The Batagaika crater reaches a maximum width of almost one kilometer at a depth of about 100 meters. The land in this area began to subside around the 1960s when a dense forest covering the area was cut down, resulting in the permafrost being more exposed to the sun’s rays.
Over the years, some flooding would have further favored the enlargement of the depression, with the formation of a highly unstable rim with continuous landslides and the falling of material inside the crater. These phenomena caused the crater to continue to expand, and at a relative rate, also due to the increase in the average temperature in Siberia.
According to the data collected and compared with historical series, many areas of Russia are more affected by the effects of climate change than others, with temperatures rising about 2.5 times faster than the rest of the world.
The rise in temperature is causing the permafrost, which covers about 65 percent of the entire country, to thaw. The process leads to the production of enormous amounts of methane and carbon dioxide, which are bound in the soil and thus contribute to the greenhouse effect and worsen its consequences.

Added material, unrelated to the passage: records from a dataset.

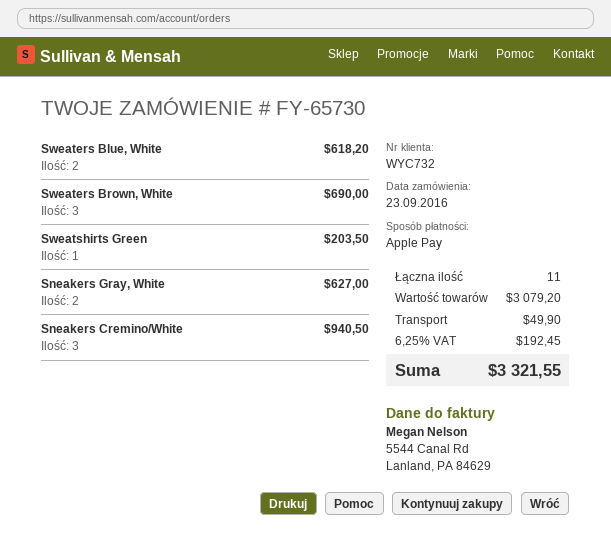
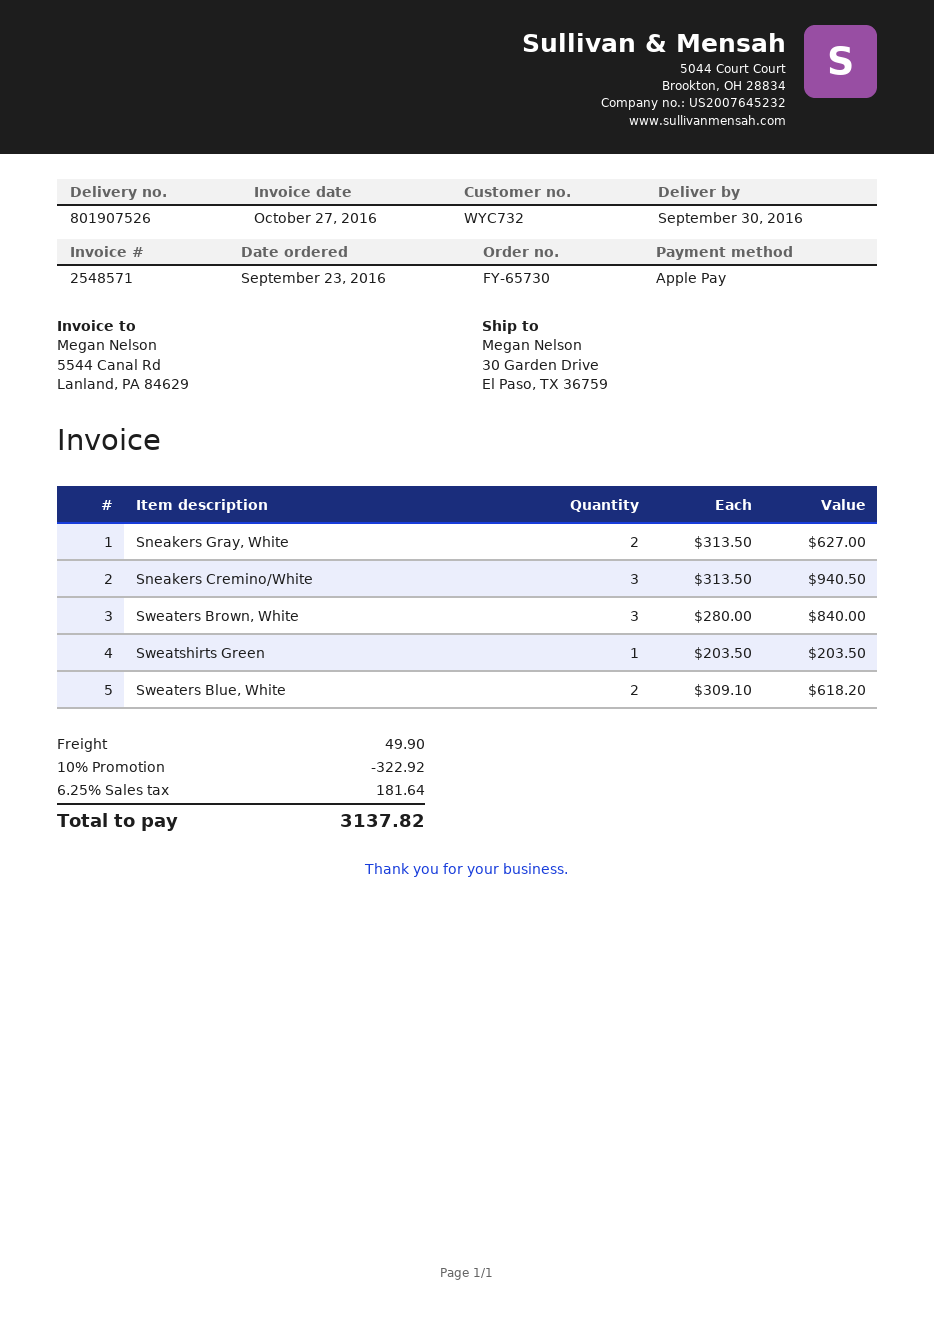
Sweaters Brown, White: 3 for 690.00 -> 3 for 840.00
discount: none -> 10% = 322.92
tax: 6.25% = 192.45 -> 6.25% = 181.64
total: 3321.55 -> 3137.82

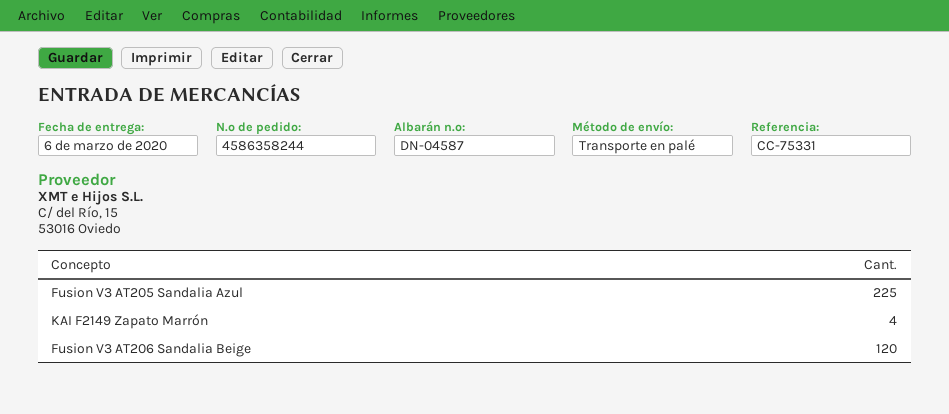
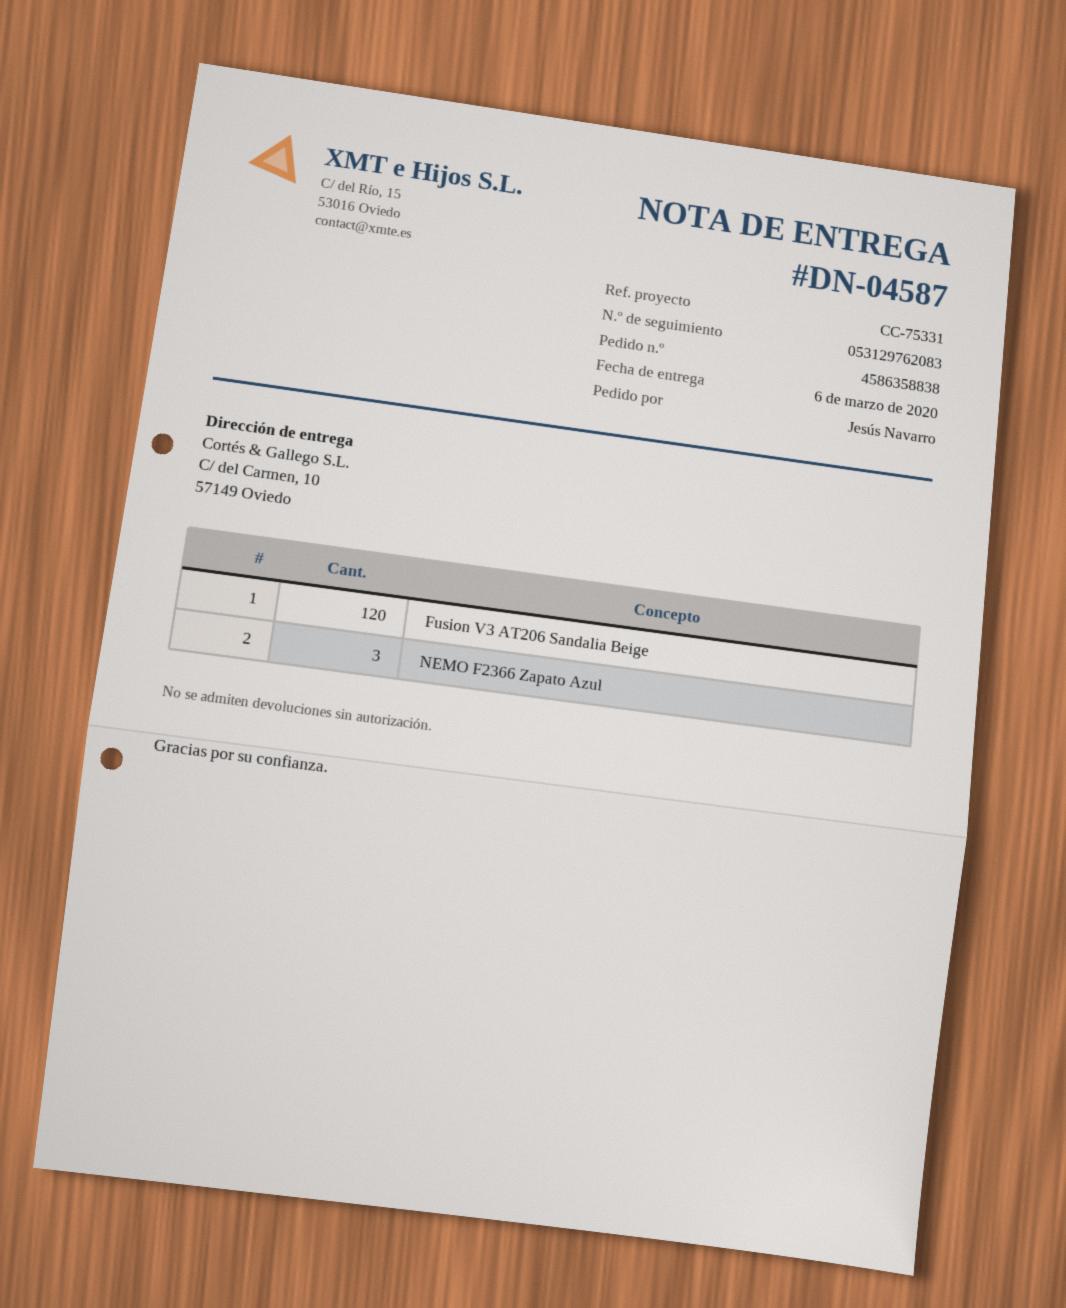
order number: 4586358244 -> 4586358838
Fusion V3 AT205 Sandalia Azul: 225 -> none
KAI F2149 Zapato Marrón: 4 -> none
NEMO F2366 Zapato Azul: none -> 3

Nikia Tananayev, who works at the Melnikov Permafrost Institute in Yakutsk, capital of Russia’s Sakha-Yakutia Republic, told Portal: “In the future, as temperatures rise due to human activities, we will see more and more megadepressions until all permafrost is gone.” The phenomenon is already underway and has been one of the causes of the great fires in Siberia in recent years and the instability of the ground on which camps and cities have been built over the centuries.